Nov. 26, 1940 · Illinois Appellate Court · Gen. No. 41,312
307 Ill. App. 310

People ex rel. John E. Cassidy, Attorney General, Appellee, v. James Karban and Company, Inc., Appellee. James L. Preisler, Appellant.

Gen. No. 41,312.

Opinion filed November 26, 1940.

J. H. Silver and S. F. Brown, both of Chicago, for appellant.

James J. Hajek, of Cicero, for certain appellee,

John E. Cassidy, Attorney General, for certain other appellee; John E. Johnson, Assistant Attorney General, of counsel.

Mr. Justice Scanlan

delivered the opinion of the court.

*311Appeal by James L. Preisler, intervening petitioner, from an order denying his motion to vacate an order that vacated a decree dissolving James Karban & Co., a corporation.

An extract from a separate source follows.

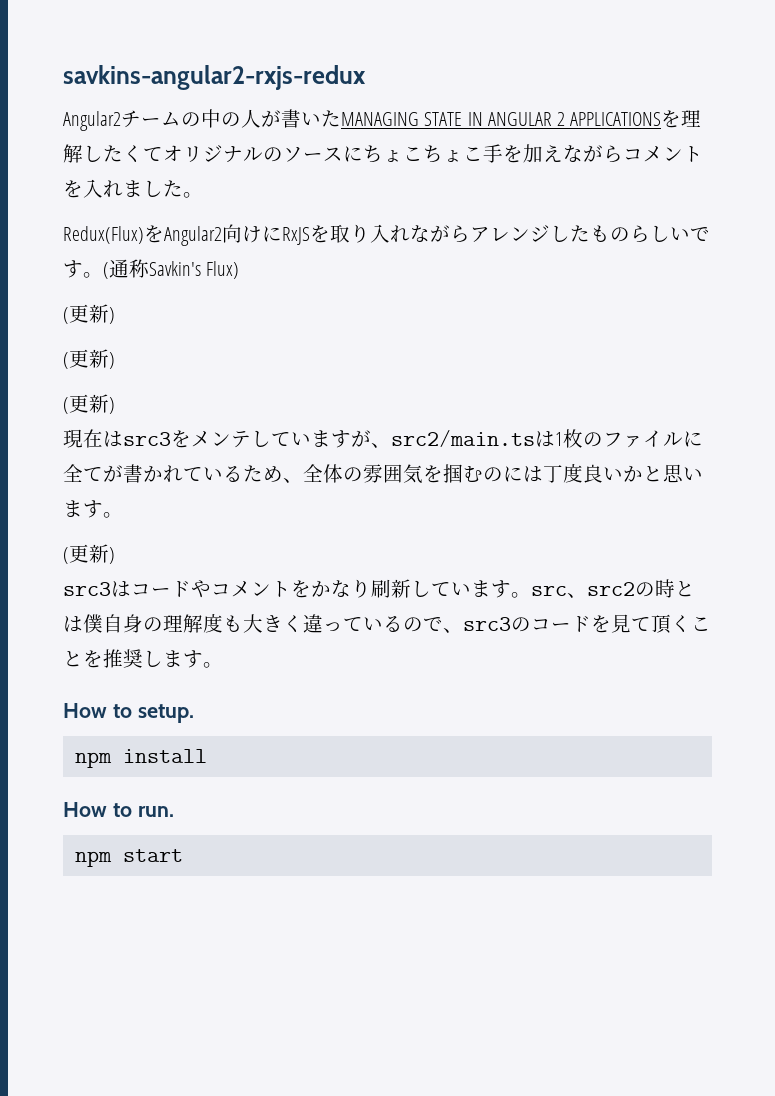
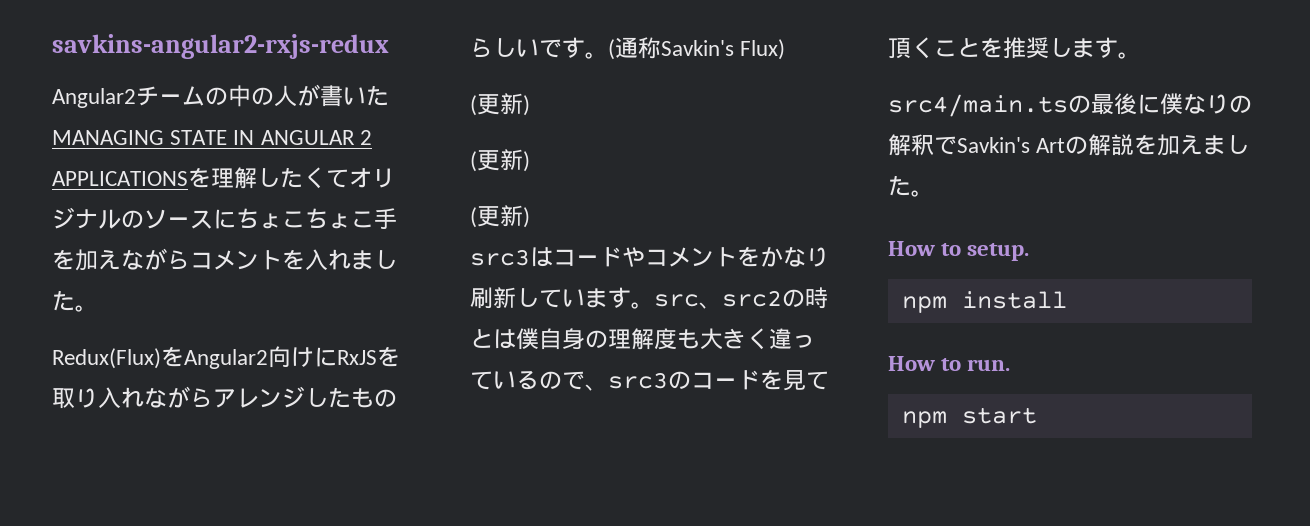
[63,429,703,448] [63,464,703,484] [63,500,123,518] [63,544,115,564] // 現在はsrc3をメンテしていますが、src2/main.tsは1枚のファイルに全てが書かれているため、全体の雰囲気を掴むのには丁度良いかと思います。 // (更新) -> (530, 217) none
(223, 665) none -> [888,93,1252,117] [888,134,1250,156] [888,175,934,197] // src4/main.tsの最後に僕なりの解釈でSavkin's Artの解説を加えました。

The Attorney General filed an information under section 82 of the Corporations Act (Ill. Eev. St. 1933, ch. 32, par. 82, sec. 82) for dissolution of James Karban & Company, a corporation. The information alleged that the corporation had failed to file its annual reports as required by statute, had failed to pay the franchise tax assessed against it as provided by statute, had discontinued the exercise of all corporate functions, and had abandoned its corporate franchise and charter. The sheriff made the following return upon the summons issued: “The within named defendant, a corporation, not found in my County nor can I find any officer or any agent of said corporation in my County ... .” Thereupon the Attorney General proceeded to obtain service by publication. Upon June 15, 1935, no appearance nor answer having been filed by defendant, an order defaulting defendant was entered. The decree finds, inter alia, that defendant has failed, neglected and refused to file its annual report as required by statute and has failed, neglected and refused to pay the franchise tax assessed against it as is provided for by statute; that defendant has ceased to do business as a corporation in this State, has discontinued the exercise of all corporate functions and has abandoned its corporate franchise and charter, and decrees that “defendant corporation be, and the same is hereby dissolved and that the charter and authority of said corporation be, and the same is hereby declared to be null and void and of no force and effect whatsoever ... .”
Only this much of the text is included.